WORK ORDER: Print the range of lines that opens with the line containing "port). Coming soon..." and closes with the last line of the listing. Include both ends; print nothing more.

PROVIDED INFORMATION:
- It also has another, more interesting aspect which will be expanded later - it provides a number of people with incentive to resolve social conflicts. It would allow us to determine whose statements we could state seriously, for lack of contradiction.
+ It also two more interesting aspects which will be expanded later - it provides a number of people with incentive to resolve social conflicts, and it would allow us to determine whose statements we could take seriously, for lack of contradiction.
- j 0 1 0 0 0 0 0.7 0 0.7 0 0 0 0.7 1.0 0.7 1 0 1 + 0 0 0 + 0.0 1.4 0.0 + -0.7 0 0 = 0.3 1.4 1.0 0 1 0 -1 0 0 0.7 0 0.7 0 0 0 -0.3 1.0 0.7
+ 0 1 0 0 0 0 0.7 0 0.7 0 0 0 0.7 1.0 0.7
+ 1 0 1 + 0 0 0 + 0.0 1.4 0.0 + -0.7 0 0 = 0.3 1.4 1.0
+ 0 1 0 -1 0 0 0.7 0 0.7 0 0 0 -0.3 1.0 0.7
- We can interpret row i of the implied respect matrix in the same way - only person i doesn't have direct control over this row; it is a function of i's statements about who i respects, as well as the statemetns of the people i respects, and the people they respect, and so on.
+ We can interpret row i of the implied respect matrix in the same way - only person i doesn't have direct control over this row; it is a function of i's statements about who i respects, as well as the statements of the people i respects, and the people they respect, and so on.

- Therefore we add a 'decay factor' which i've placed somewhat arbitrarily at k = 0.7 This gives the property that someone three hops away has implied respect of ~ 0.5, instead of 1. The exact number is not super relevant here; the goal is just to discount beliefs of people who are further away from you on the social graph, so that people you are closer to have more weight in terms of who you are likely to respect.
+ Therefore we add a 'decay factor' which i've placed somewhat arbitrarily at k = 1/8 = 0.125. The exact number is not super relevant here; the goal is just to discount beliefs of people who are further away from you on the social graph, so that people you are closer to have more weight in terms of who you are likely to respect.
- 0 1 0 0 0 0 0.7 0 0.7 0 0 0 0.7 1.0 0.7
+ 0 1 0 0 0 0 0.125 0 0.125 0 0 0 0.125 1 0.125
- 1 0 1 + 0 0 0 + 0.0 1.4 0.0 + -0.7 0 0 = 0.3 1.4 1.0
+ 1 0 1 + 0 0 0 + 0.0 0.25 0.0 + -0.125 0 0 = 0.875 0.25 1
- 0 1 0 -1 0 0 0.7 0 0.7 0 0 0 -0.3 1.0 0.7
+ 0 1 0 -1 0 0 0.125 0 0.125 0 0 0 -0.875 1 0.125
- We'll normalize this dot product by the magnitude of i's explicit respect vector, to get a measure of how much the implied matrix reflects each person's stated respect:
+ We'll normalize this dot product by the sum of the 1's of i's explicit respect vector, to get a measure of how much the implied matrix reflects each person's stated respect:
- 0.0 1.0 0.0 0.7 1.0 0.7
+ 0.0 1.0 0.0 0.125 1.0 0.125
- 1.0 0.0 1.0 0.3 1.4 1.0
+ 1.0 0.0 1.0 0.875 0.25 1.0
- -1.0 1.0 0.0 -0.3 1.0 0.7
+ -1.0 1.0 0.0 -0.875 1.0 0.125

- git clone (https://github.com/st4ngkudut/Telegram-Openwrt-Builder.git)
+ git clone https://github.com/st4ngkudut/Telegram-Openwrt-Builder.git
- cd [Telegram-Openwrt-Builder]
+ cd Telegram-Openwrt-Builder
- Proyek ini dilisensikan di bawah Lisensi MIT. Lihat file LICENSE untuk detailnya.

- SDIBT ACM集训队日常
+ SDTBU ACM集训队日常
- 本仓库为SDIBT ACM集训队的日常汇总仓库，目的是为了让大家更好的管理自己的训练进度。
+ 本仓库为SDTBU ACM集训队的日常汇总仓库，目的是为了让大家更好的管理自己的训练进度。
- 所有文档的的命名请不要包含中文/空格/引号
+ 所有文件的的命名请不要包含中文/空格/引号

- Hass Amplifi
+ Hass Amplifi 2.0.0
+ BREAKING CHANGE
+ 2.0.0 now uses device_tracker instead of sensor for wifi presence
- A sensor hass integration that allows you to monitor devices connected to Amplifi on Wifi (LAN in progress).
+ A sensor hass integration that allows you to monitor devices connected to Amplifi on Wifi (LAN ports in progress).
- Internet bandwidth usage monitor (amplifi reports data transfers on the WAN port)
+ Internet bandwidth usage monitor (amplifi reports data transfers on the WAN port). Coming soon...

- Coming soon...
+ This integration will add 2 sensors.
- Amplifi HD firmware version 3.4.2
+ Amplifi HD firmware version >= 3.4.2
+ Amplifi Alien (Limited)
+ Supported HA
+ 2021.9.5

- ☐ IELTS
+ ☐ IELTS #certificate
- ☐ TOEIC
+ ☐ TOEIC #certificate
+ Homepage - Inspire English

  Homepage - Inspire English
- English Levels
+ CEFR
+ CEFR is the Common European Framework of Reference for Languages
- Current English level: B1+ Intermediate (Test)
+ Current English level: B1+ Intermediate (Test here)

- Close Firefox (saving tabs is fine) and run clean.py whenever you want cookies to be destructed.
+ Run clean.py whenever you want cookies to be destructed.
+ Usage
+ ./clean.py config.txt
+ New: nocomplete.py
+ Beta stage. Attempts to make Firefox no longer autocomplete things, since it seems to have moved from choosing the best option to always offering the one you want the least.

RESPONSE TO THE EXERCISE:
+ Internet bandwidth usage monitor (amplifi reports data transfers on the WAN port). Coming soon...

- Coming soon...
+ This integration will add 2 sensors.
- Amplifi HD firmware version 3.4.2
+ Amplifi HD firmware version >= 3.4.2
+ Amplifi Alien (Limited)
+ Supported HA
+ 2021.9.5

- ☐ IELTS
+ ☐ IELTS #certificate
- ☐ TOEIC
+ ☐ TOEIC #certificate
+ Homepage - Inspire English

  Homepage - Inspire English
- English Levels
+ CEFR
+ CEFR is the Common European Framework of Reference for Languages
- Current English level: B1+ Intermediate (Test)
+ Current English level: B1+ Intermediate (Test here)

- Close Firefox (saving tabs is fine) and run clean.py whenever you want cookies to be destructed.
+ Run clean.py whenever you want cookies to be destructed.
+ Usage
+ ./clean.py config.txt
+ New: nocomplete.py
+ Beta stage. Attempts to make Firefox no longer autocomplete things, since it seems to have moved from choosing the best option to always offering the one you want the least.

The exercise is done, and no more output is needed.